Stationed in Europe during World War II and in Vienna during Austria's occupation by the allies, he became a noted expert on the recent history of the country, especially on the lives of the last ruling Habsburgs, the psychological and political turbulence of the interwar period, and the Anschluss.
[2] On vacation in Europe shortly before the outbreak of World War II, Brook-Shepherd noticed that many of Nazi Germany's new autobahnen led directly to France.
He worked as a secretary for the Joint Intelligence Committee; his office was the former sitting room of Empress Zita in Schönbrunn Palace, a place that had long fascinated him.
[6][7] Brook-Shepherd's two most influential books on Austrian history are Dollfuss, his eponymous 1961 biography of the interwar Austrofascist dictator, and Anschluss, his 1963 account of the incorporation of Austria into the German Reich.
[3] Anschluss was compared favorably with earlier studies on the subject by Ulrich Eichstädt and Jürgen Gehl; Brook-Shepherd received praise for his "intimate, personal knowledge of places and people" and for his "psychological insight linked with critical detachment".
[8][4][9] While Gehl described the Anschluss mainly as the result of Hermann Göring's forceful personality and Hitler's vacillating indecision,[10] Brook-Shepherd took a more systemic view.

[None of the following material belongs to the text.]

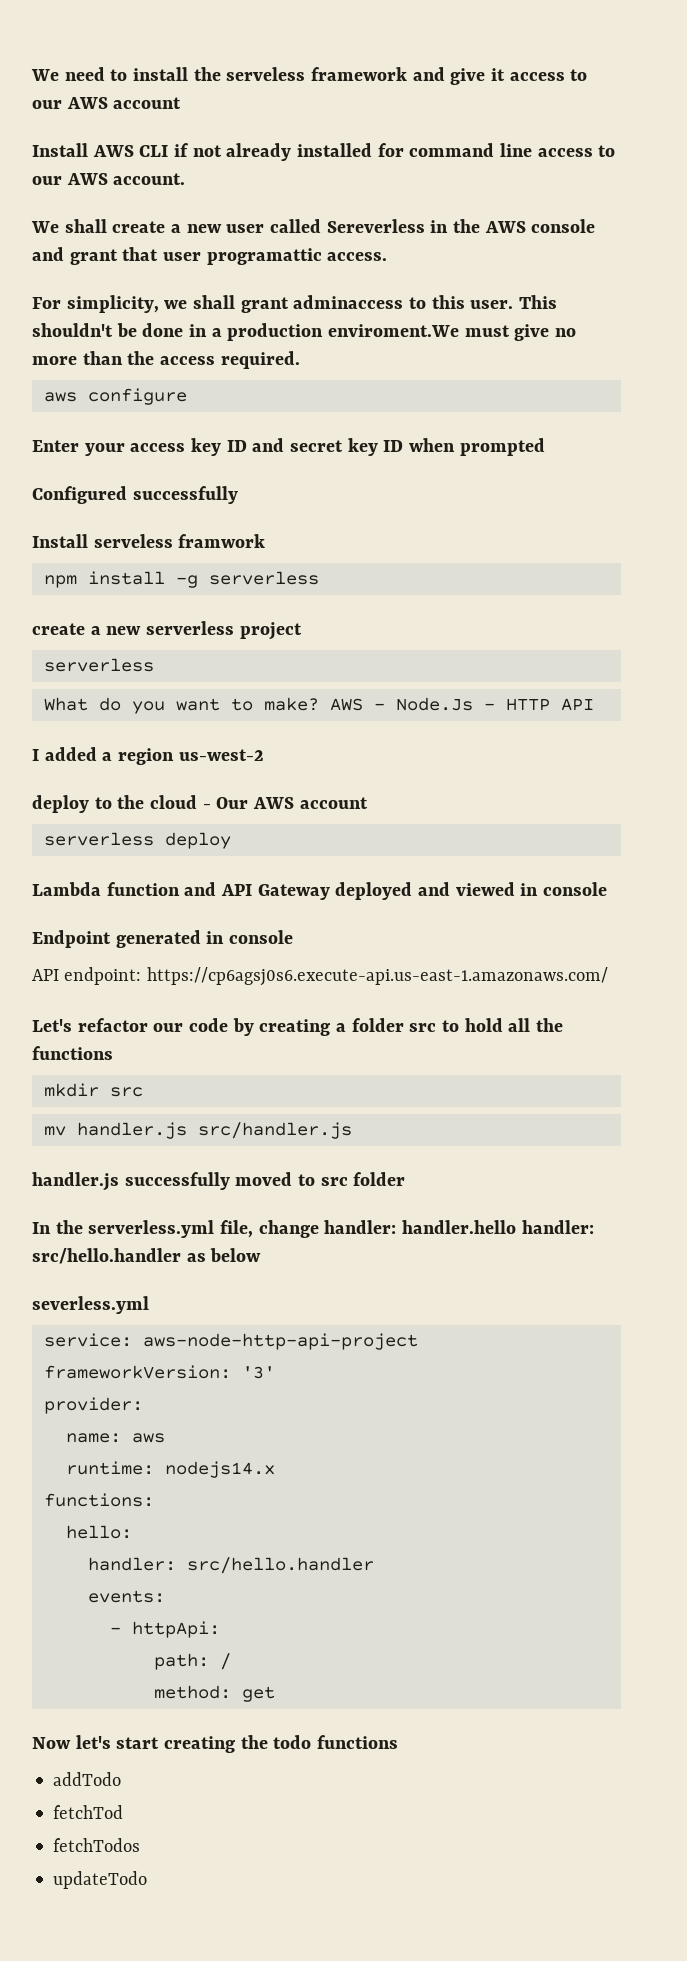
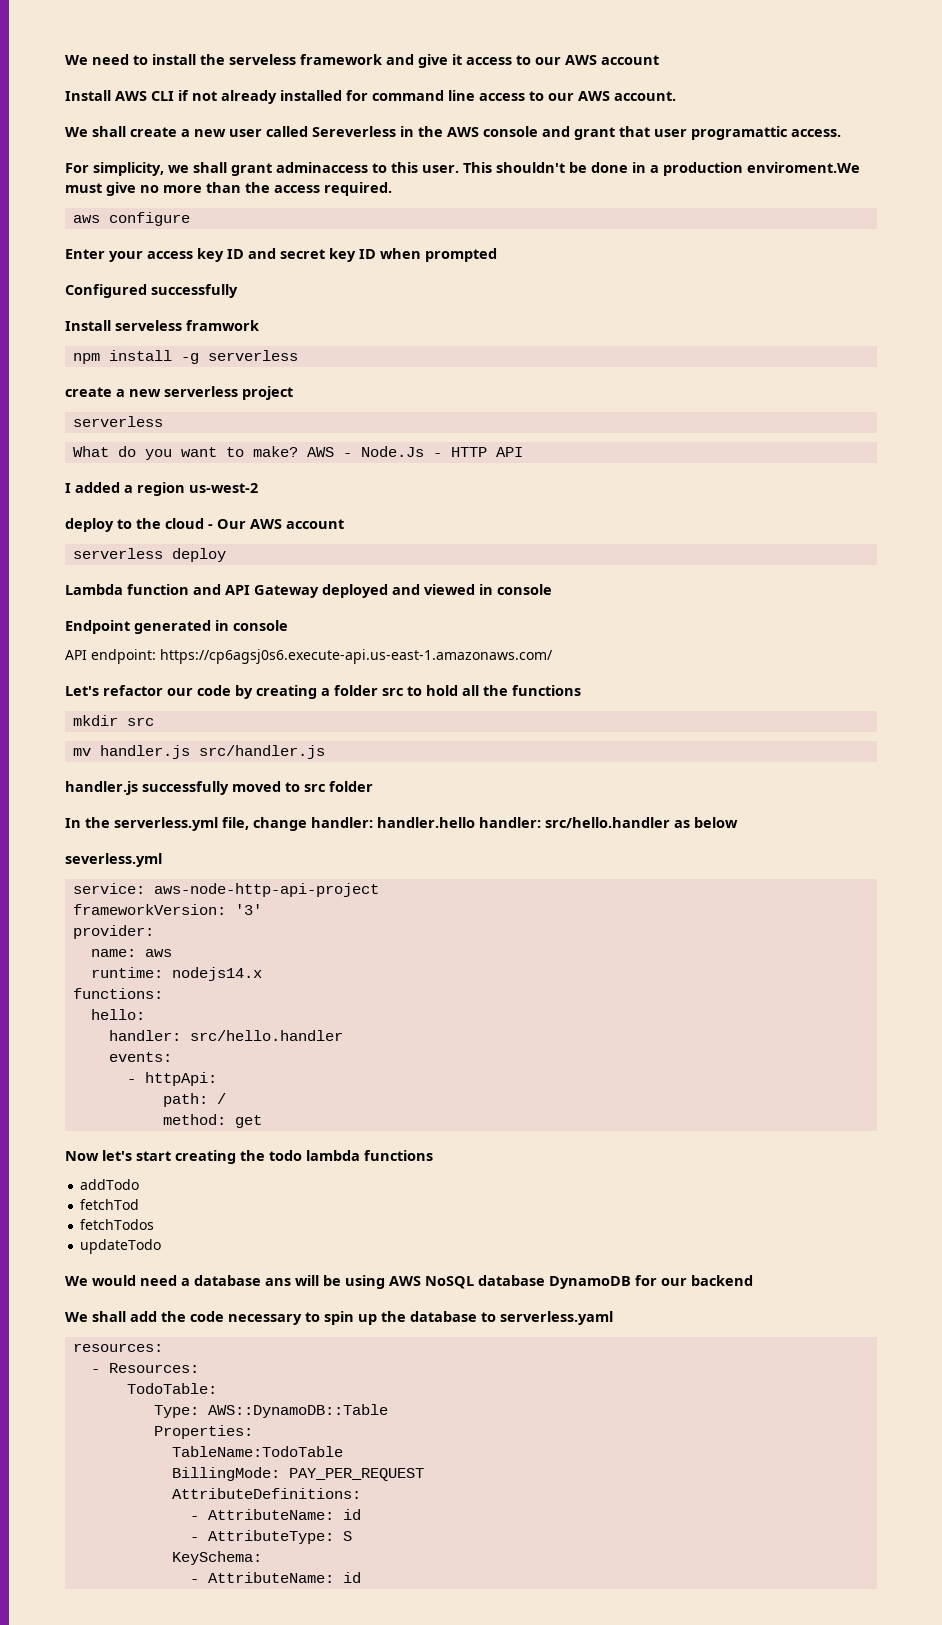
(312, 1742) none -> [306,1150,360,1161] lambda
(148, 1880) none -> [65,1275,753,1289] [65,1311,613,1325] [73,1343,164,1352] [91,1363,200,1373] [127,1383,218,1394] [154,1404,389,1418] [154,1425,254,1439] [172,1446,344,1457] [172,1467,425,1481] [172,1488,362,1499] [190,1509,362,1520] [190,1530,353,1544] [172,1551,263,1565] [190,1572,362,1583] // We would need a database ans will be using AWS NoSQL database DynamoDB for our backend // We shall add the code necessary to spin up the database to serverless.yaml // resources: // - Resources: // TodoTable: // Type: AWS::DynamoDB::Table // Properties: // TableName:TodoTable // BillingMode: PAY_PER_REQUEST // AttributeDefinitions: // - AttributeName: id // - AttributeType: S // KeySchema: // - AttributeName: id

Starting his account in 1931, earlier than other historians at the time, he emphasized the roles of impersonal social forces as well as happenstance; he also ascribed comparatively complex sets of mutually contradictory personal and ideological goals to many of the actors.
[8] Brook-Shepherd's second area of interest was the recent history of British and Soviet intelligence; his work on those subjects was characterized by his unique network of contacts and access to archives.